▸ **Your goal**: All lines in the records below with the word "absolute" must be returned.

=== Begin Enclosure ===

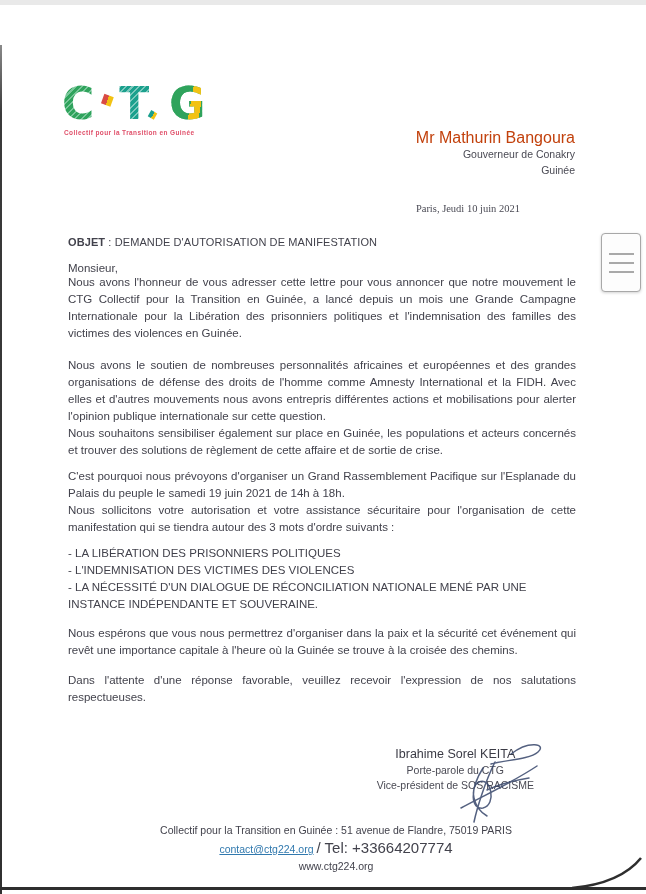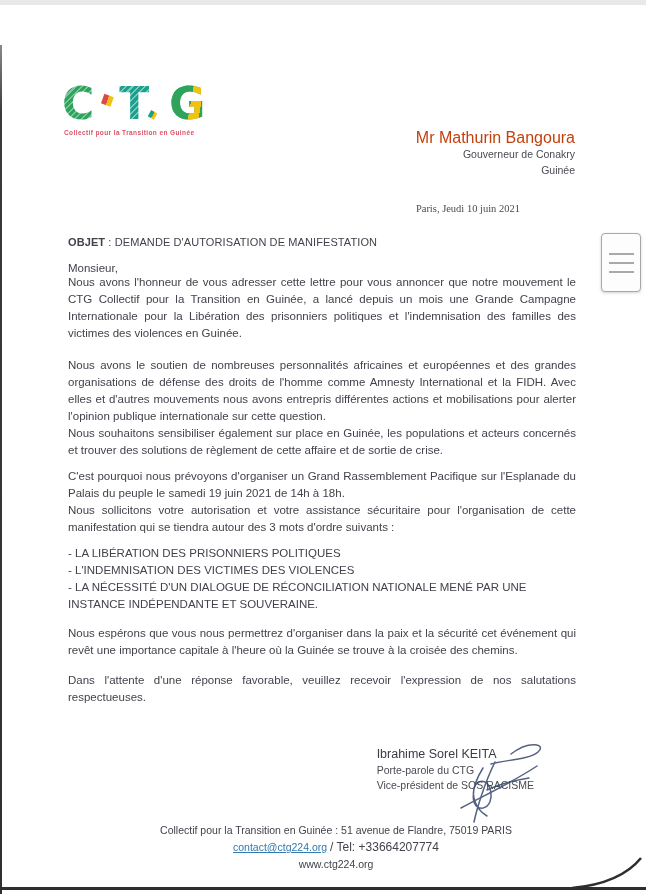--- a/index.html
+++ b/index.html
@@ -67,33 +67,33 @@
   .subject .lbl { font-weight: 700; }
   .salutation { font-size: 11.5px; margin-bottom: 0; }
   .body-area p { font-size: 11.5px; line-height: 17px; text-align: justify; }
   .block { margin-bottom: 15px; }
   .block.b2 { margin-bottom: 9px; }
   .demands { margin-bottom: 12px; }
   .demands p { text-align: left; }
   .closing { margin-bottom: 13px; }
 
   
-  .signature { position: absolute; top: 746px; right: 112px; text-align: left; }
+  .signature { position: absolute; top: 746px; right: 112px; text-align: center; }
   .signature .sig-name { font-size: 12.5px; line-height: 17px; color: #3b3b45; }
   .signature .sig-role { font-size: 10.5px; line-height: 15px; color: #4a4a54; }
   .scribble { position: absolute; left: 425px; top: 738px; }
 
   
   .footer { position: absolute; top: 822px; left: 26px; width: 620px; text-align: center; }
   .footer .f-line { font-size: 10.5px; line-height: 17px; color: #42424c; }
   .footer a.email {
     color: #3179ae; text-decoration: underline; cursor: pointer;
     font-size: 10.5px;
   }
-  .footer .tel { font-size: 12px; color: #42424c; }
+  .footer .tel { font-size: 15px; color: #42424c; }
 
   
   .nav-widget {
     position: absolute; left: 601px; top: 233px;
     width: 40px; height: 59px;
     background: #fdfdfd;
     border: 1px solid #a8a8a8;
     border-radius: 4px;
     box-shadow: 0 1px 3px rgba(0,0,0,0.18);
     display: flex; flex-direction: column; justify-content: center; align-items: center;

=== End Enclosure ===

▸ **Task solution**:
-  .signature { position: absolute; top: 746px; right: 112px; text-align: left; }
+  .signature { position: absolute; top: 746px; right: 112px; text-align: center; }
   .scribble { position: absolute; left: 425px; top: 738px; }
   .footer { position: absolute; top: 822px; left: 26px; width: 620px; text-align: center; }
     position: absolute; left: 601px; top: 233px;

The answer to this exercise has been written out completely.